Code change snippets
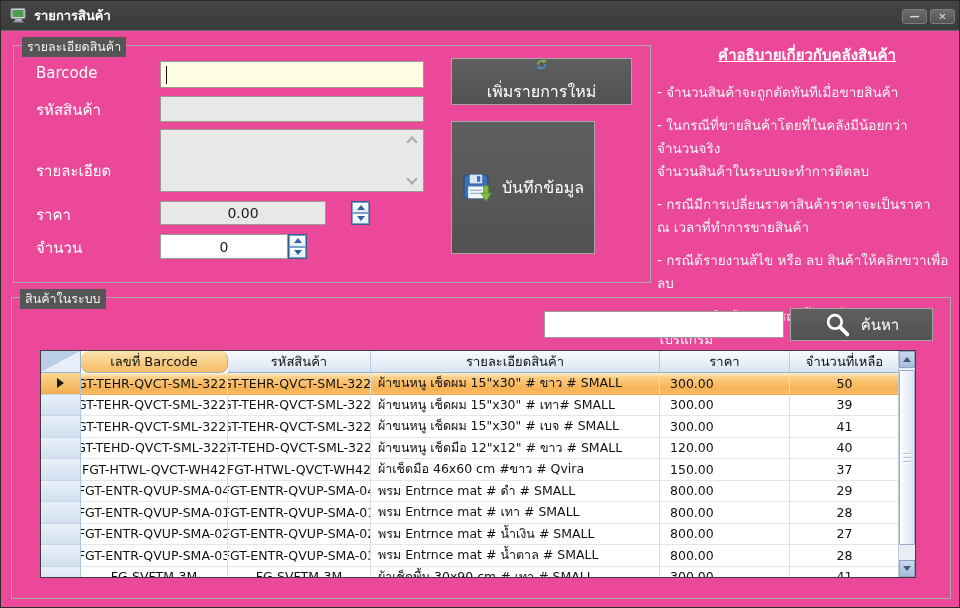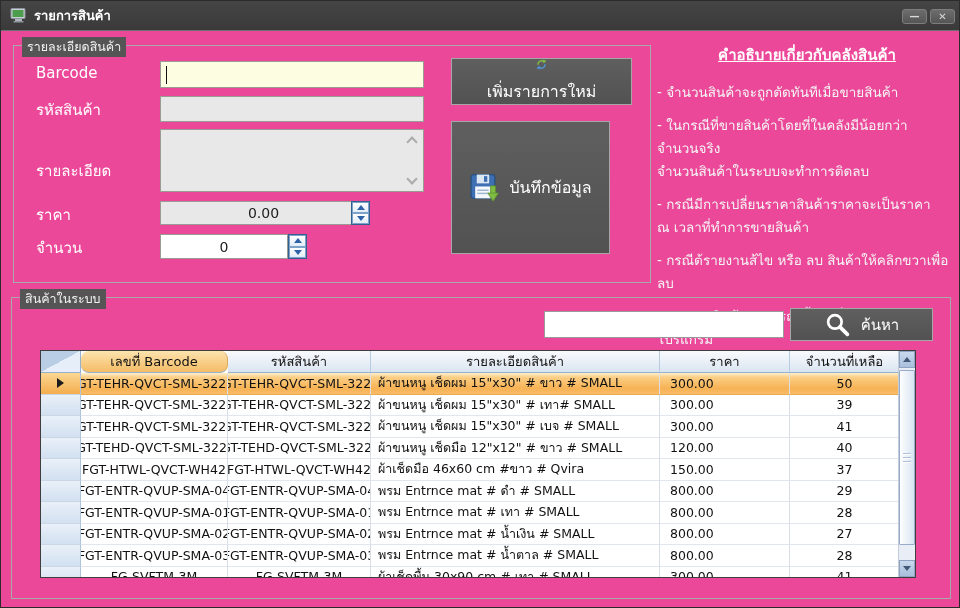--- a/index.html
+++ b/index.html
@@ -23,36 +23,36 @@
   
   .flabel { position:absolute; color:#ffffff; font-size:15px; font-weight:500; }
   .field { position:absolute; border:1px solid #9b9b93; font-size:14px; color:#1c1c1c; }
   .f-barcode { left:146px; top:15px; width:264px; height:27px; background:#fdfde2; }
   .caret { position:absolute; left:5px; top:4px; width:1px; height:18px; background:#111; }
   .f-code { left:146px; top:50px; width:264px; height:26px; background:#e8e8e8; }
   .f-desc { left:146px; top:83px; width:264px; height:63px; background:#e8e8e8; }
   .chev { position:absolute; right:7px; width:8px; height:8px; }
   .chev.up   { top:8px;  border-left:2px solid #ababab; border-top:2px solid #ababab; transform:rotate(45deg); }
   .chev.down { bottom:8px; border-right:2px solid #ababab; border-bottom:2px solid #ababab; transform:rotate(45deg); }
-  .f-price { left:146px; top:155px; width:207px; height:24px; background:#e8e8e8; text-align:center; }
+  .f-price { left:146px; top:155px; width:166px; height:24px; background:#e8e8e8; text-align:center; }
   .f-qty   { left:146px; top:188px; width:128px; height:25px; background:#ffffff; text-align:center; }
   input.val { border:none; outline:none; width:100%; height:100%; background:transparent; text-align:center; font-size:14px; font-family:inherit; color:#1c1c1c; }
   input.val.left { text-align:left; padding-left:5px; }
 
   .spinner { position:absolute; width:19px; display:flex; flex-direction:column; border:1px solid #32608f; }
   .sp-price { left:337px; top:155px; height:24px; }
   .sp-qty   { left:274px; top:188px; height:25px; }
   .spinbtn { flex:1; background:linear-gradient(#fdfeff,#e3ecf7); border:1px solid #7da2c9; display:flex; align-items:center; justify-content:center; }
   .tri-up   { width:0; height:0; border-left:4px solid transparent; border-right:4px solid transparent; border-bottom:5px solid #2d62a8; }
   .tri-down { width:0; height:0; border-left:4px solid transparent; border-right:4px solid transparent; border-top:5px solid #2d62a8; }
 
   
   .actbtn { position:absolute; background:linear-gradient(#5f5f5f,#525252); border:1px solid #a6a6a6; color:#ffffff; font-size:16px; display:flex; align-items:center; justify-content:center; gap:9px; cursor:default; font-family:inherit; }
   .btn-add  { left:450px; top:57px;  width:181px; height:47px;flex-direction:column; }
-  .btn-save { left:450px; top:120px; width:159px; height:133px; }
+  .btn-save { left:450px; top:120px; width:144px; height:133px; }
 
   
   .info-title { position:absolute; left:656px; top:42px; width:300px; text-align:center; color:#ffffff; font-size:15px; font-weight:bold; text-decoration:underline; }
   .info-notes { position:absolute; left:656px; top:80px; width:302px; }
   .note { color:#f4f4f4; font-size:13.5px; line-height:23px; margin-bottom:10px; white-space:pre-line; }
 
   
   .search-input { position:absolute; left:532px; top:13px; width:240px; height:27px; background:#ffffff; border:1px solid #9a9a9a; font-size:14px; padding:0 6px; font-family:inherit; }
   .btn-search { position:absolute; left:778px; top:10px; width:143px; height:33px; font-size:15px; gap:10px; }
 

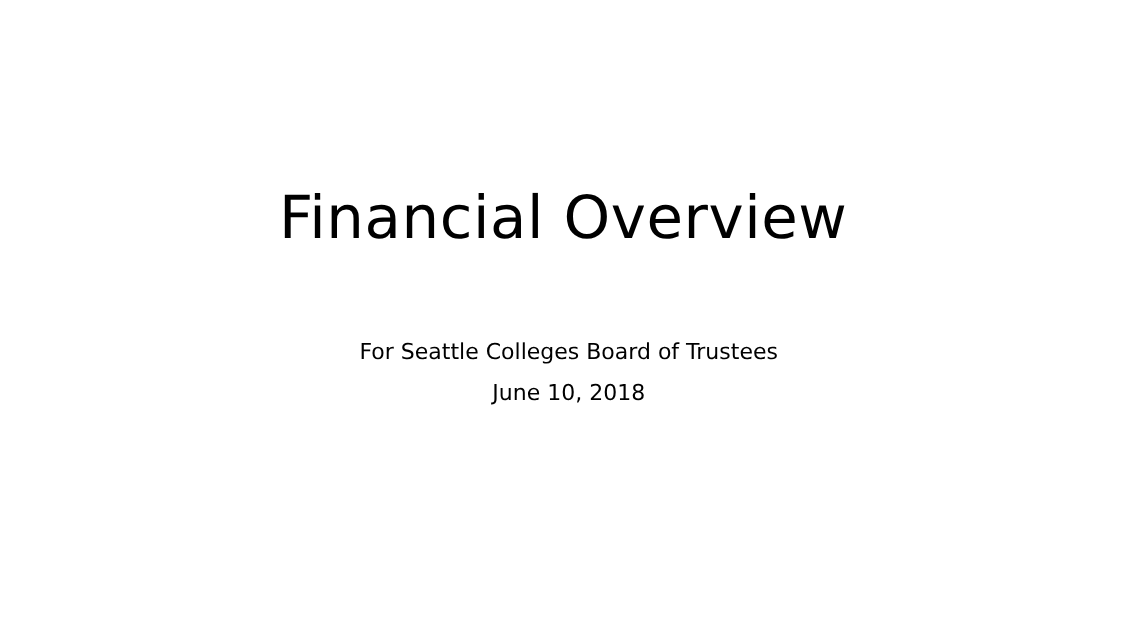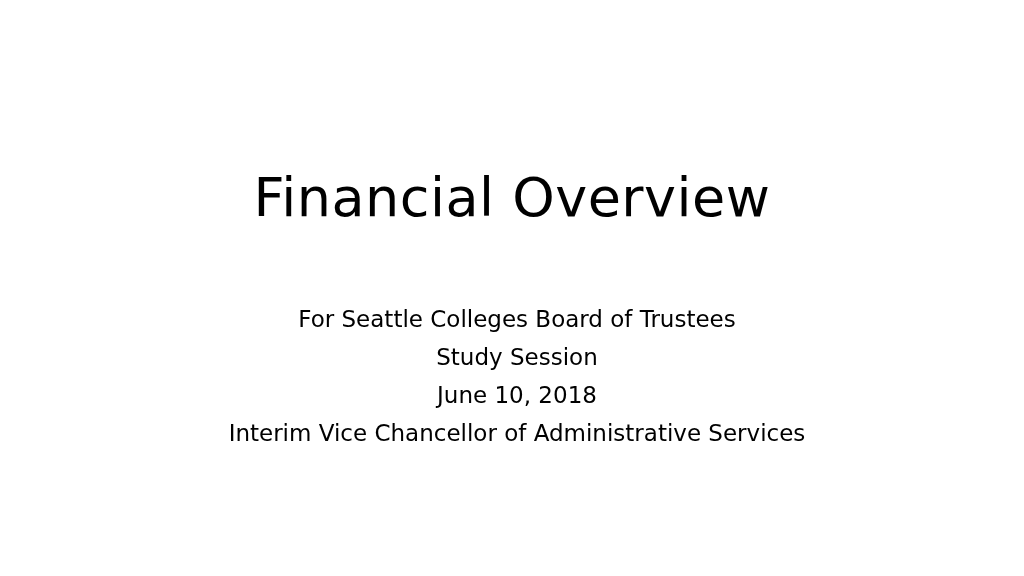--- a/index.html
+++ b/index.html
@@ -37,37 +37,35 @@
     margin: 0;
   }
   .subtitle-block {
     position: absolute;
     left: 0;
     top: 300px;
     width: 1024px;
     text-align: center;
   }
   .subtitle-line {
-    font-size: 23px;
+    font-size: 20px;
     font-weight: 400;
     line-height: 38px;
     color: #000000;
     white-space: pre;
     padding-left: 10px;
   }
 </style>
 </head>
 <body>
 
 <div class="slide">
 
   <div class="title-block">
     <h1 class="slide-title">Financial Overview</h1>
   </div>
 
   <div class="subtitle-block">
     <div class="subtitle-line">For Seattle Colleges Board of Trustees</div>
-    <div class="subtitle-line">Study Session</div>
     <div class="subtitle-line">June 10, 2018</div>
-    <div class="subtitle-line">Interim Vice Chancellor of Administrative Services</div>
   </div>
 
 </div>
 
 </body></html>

» **Brief**
Return all records exactly; no pictures.

» **Result**
--- a/index.html
+++ b/index.html
@@ -23,36 +23,36 @@
   
   .flabel { position:absolute; color:#ffffff; font-size:15px; font-weight:500; }
   .field { position:absolute; border:1px solid #9b9b93; font-size:14px; color:#1c1c1c; }
   .f-barcode { left:146px; top:15px; width:264px; height:27px; background:#fdfde2; }
   .caret { position:absolute; left:5px; top:4px; width:1px; height:18px; background:#111; }
   .f-code { left:146px; top:50px; width:264px; height:26px; background:#e8e8e8; }
   .f-desc { left:146px; top:83px; width:264px; height:63px; background:#e8e8e8; }
   .chev { position:absolute; right:7px; width:8px; height:8px; }
   .chev.up   { top:8px;  border-left:2px solid #ababab; border-top:2px solid #ababab; transform:rotate(45deg); }
   .chev.down { bottom:8px; border-right:2px solid #ababab; border-bottom:2px solid #ababab; transform:rotate(45deg); }
-  .f-price { left:146px; top:155px; width:207px; height:24px; background:#e8e8e8; text-align:center; }
+  .f-price { left:146px; top:155px; width:166px; height:24px; background:#e8e8e8; text-align:center; }
   .f-qty   { left:146px; top:188px; width:128px; height:25px; background:#ffffff; text-align:center; }
   input.val { border:none; outline:none; width:100%; height:100%; background:transparent; text-align:center; font-size:14px; font-family:inherit; color:#1c1c1c; }
   input.val.left { text-align:left; padding-left:5px; }
 
   .spinner { position:absolute; width:19px; display:flex; flex-direction:column; border:1px solid #32608f; }
   .sp-price { left:337px; top:155px; height:24px; }
   .sp-qty   { left:274px; top:188px; height:25px; }
   .spinbtn { flex:1; background:linear-gradient(#fdfeff,#e3ecf7); border:1px solid #7da2c9; display:flex; align-items:center; justify-content:center; }
   .tri-up   { width:0; height:0; border-left:4px solid transparent; border-right:4px solid transparent; border-bottom:5px solid #2d62a8; }
   .tri-down { width:0; height:0; border-left:4px solid transparent; border-right:4px solid transparent; border-top:5px solid #2d62a8; }
 
   
   .actbtn { position:absolute; background:linear-gradient(#5f5f5f,#525252); border:1px solid #a6a6a6; color:#ffffff; font-size:16px; display:flex; align-items:center; justify-content:center; gap:9px; cursor:default; font-family:inherit; }
   .btn-add  { left:450px; top:57px;  width:181px; height:47px;flex-direction:column; }
-  .btn-save { left:450px; top:120px; width:159px; height:133px; }
+  .btn-save { left:450px; top:120px; width:144px; height:133px; }
 
   
   .info-title { position:absolute; left:656px; top:42px; width:300px; text-align:center; color:#ffffff; font-size:15px; font-weight:bold; text-decoration:underline; }
   .info-notes { position:absolute; left:656px; top:80px; width:302px; }
   .note { color:#f4f4f4; font-size:13.5px; line-height:23px; margin-bottom:10px; white-space:pre-line; }
 
   
   .search-input { position:absolute; left:532px; top:13px; width:240px; height:27px; background:#ffffff; border:1px solid #9a9a9a; font-size:14px; padding:0 6px; font-family:inherit; }
   .btn-search { position:absolute; left:778px; top:10px; width:143px; height:33px; font-size:15px; gap:10px; }
 

--- a/index.html
+++ b/index.html
@@ -37,37 +37,35 @@
     margin: 0;
   }
   .subtitle-block {
     position: absolute;
     left: 0;
     top: 300px;
     width: 1024px;
     text-align: center;
   }
   .subtitle-line {
-    font-size: 23px;
+    font-size: 20px;
     font-weight: 400;
     line-height: 38px;
     color: #000000;
     white-space: pre;
     padding-left: 10px;
   }
 </style>
 </head>
 <body>
 
 <div class="slide">
 
   <div class="title-block">
     <h1 class="slide-title">Financial Overview</h1>
   </div>
 
   <div class="subtitle-block">
     <div class="subtitle-line">For Seattle Colleges Board of Trustees</div>
-    <div class="subtitle-line">Study Session</div>
     <div class="subtitle-line">June 10, 2018</div>
-    <div class="subtitle-line">Interim Vice Chancellor of Administrative Services</div>
   </div>
 
 </div>
 
 </body></html>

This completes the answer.